Türklerle ilgili bilgi kaynaklarının çoğalması ve bu konularla ilgilenenlerin artmasıyla, Türklük Bilimi çalışmaları 18 – 19. yy’da hız kazanmış ve Avrupa başta olmak üzere dünyanın birçok ülkesinde Türklük Bilimi araştırma merkezleri kurulmuş, üniversitelerde Türklük Bilimi (Türkoloji) bölümleri açılmıştır.

Ziya Gökalp, Avrupa’da ortaya çıkan Türklük Bilimi çalışmalarını, iki boyutta değerlendirmiştir. Bunlardan 


  • birincisi Fransızcada “Turquerie” denilen “Türkperestlik, Türk severlik“tir.
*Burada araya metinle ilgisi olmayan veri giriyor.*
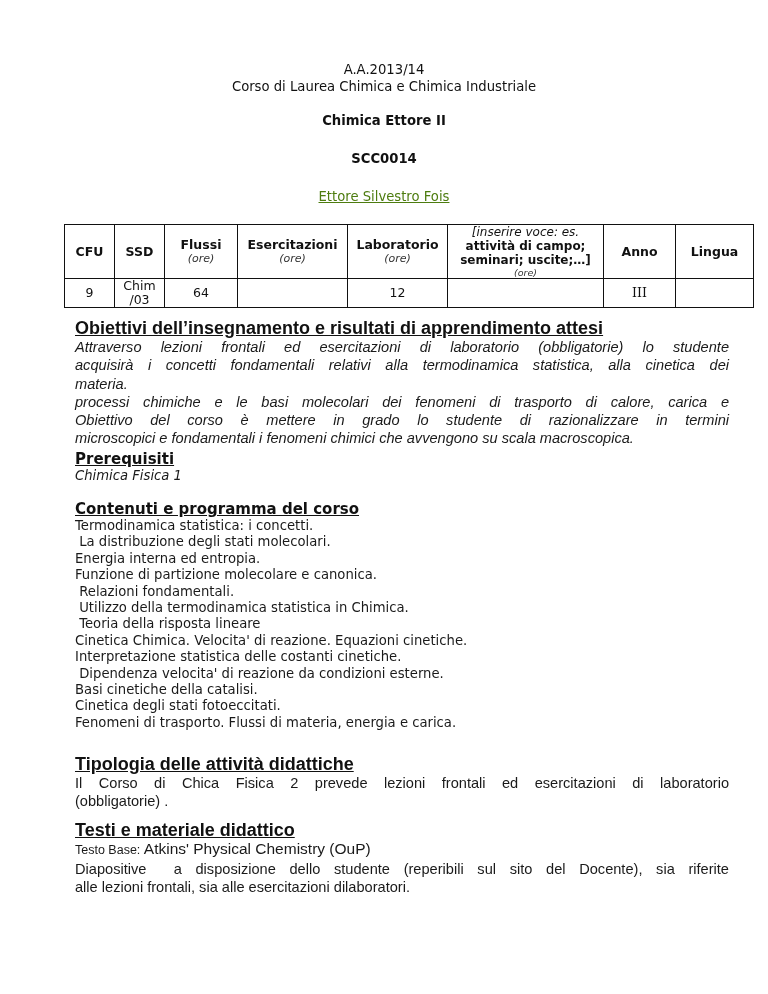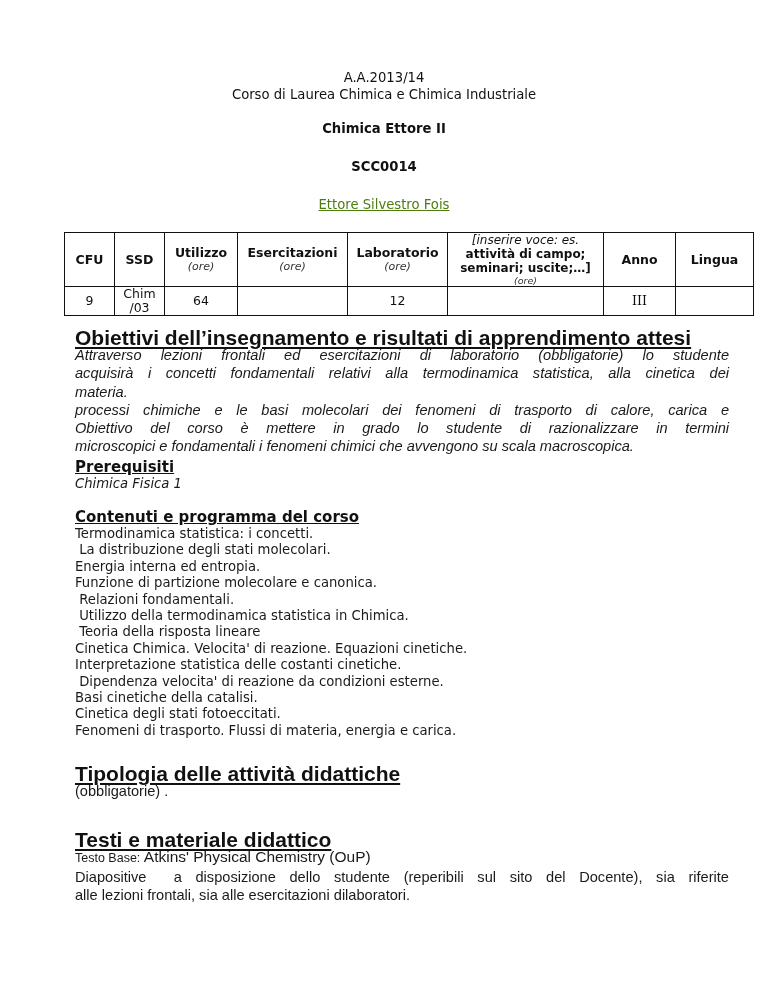"A.A.2013/14" .page { top: 12px -> 4px }
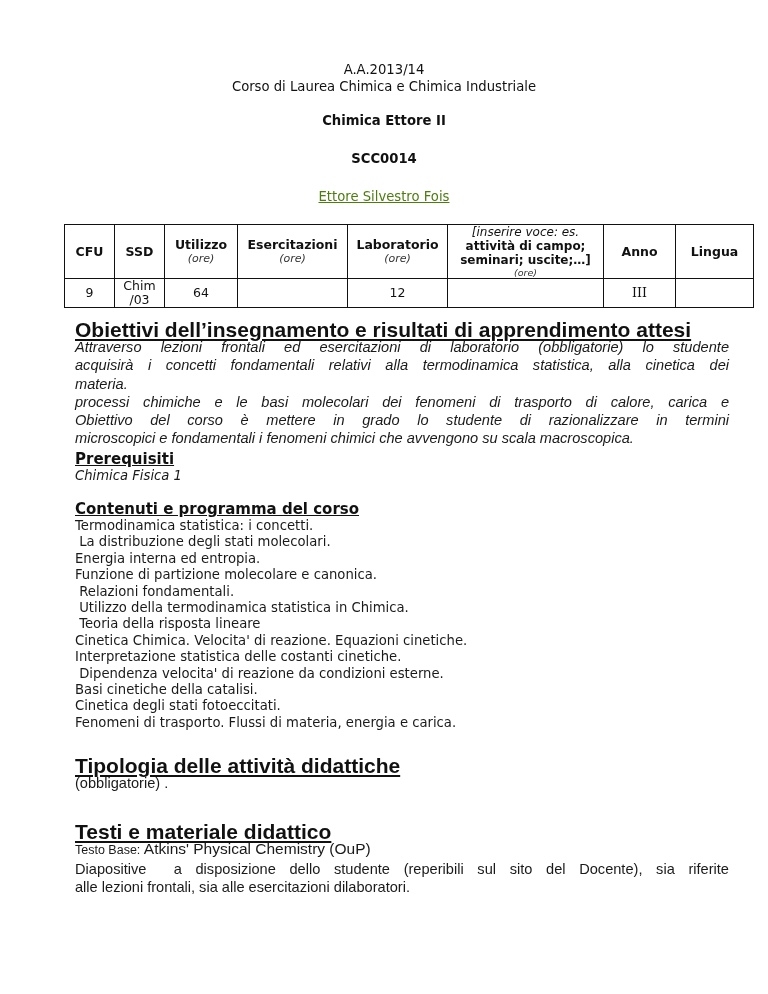"Utilizzo" span.hlab { text: Utilizzo -> Flussi }
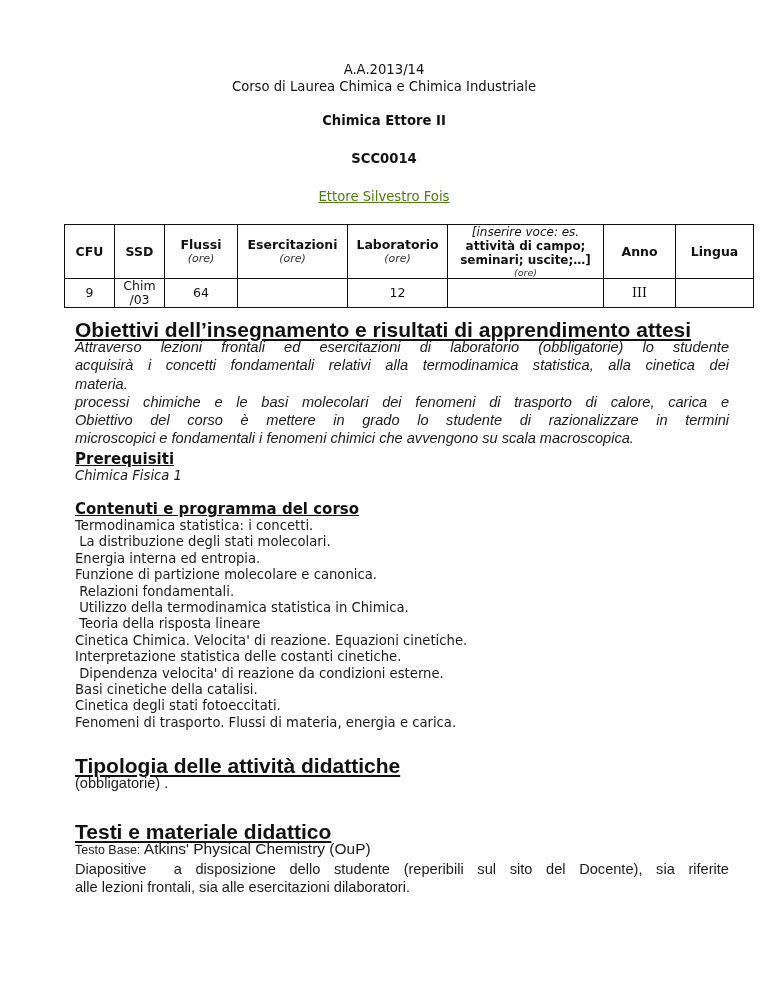"Obiettivi dell’insegnamento e risultati" .sec-h.narrow { font-size: 21px -> 18px }
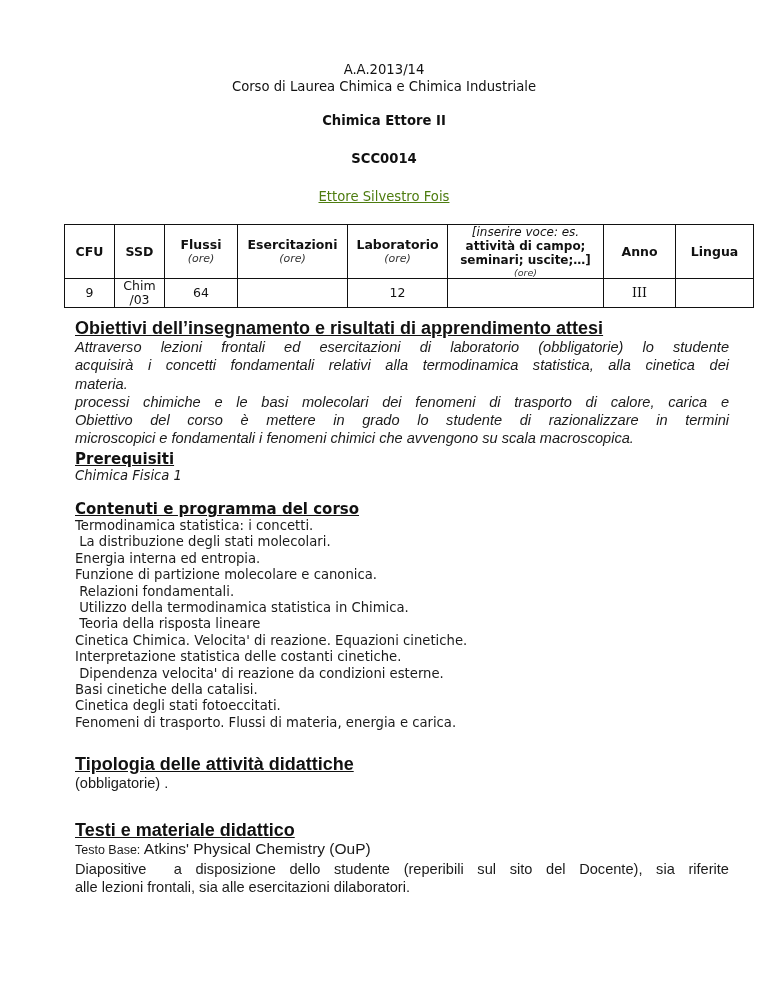"Il Corso di Chica Fisica" span.line { html: none -> <span>Il Corso di Chica Fisica 2 prevede lezioni frontali ed esercitazioni di laboratorio</span> }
Auguste Comte, Mismer, Pierre Loti, Lamartine… gibi kişiler, bu duruşla Türklerle ilgili dostça yazılar yazmışlardır. 
  • İkinci boyut ise; Türklük Bilimi, Türkiyat veya Türkoloji adıyla bir bilim kolu olarak gelişmiştir. Özellikle Rusya, Almanya, Macaristan, Danimarka, Fransa, İngiltere… gibi ülkelerde eski Türkler, Hunlar ve Moğollar araştırılmıştır.

Avrupalıların dışında, Arap ve Fars kökenli bazı tarihçiler de Türklerle ilgili bazı araştırmalar yapmışlardır. Ebu Hayyan ve İbn Mühenna gibi Arap dilcileri, Memluk Türkçesi üzerinde çalışmışlardır. İranlı tarihçi Cüveyni ve Fahrettin Mübarekşah, 12. ve 13. yüzyıllarda Göktürklere ait yazıtlardan söz ederler.

Türklük Bilimi’nin ikinci gelişim çizgisi yerli kaynaklara dayanmaktadır. Bu kaynaklara göre, Türklük Bilimi çalışmaları, 11. yüzyılda Kaşgarlı Mahmud tarafından yazılan “Divan-ü Lügati’t Türk” adlı eser ile başlar. Kaşgarlı’dan sonra ilk çalışmalar Ali Şir Nevai‘nin “Muhakemetü’l-Lügateyn“; Bergamalı Kadri’nin de “Müyessiretü’l-Ulâm” adlı eseriyle devam etmiştir.

19. Yüzyıldan Sonra Bizde Türkoloji

Bizde Türklük Bilimi’nin 19. yüzyıldan sonraki önemli temsilcileri şunlardır: 

  • Ahmet Vefik Paşa, 
  • Süleyman Paşa, 
  • Ahmet Cevdet Paşa, 
  • Fuat Paşa, 
  • Ali Süavi, 
  • Şemseddin Sami, 
  • Veled Çelebi, 
  • Bursalı Tahir, 
  • Ahmet Mithat Efendi, 
  • Abdurrahman Fevzi Efendi…

19. Yüzyılda Türklük Bilimi çalışmaları ile siyasi Türkçülük bir arada yürümektedir. Her ne kadar yöntemleri, amaçları ve yaklaşım biçimleri farklı olsa da, Türklük Bilimi çalışmaları her zaman siyasi Türkçülüğe malzeme olabilecek veriler ortaya koymuştur.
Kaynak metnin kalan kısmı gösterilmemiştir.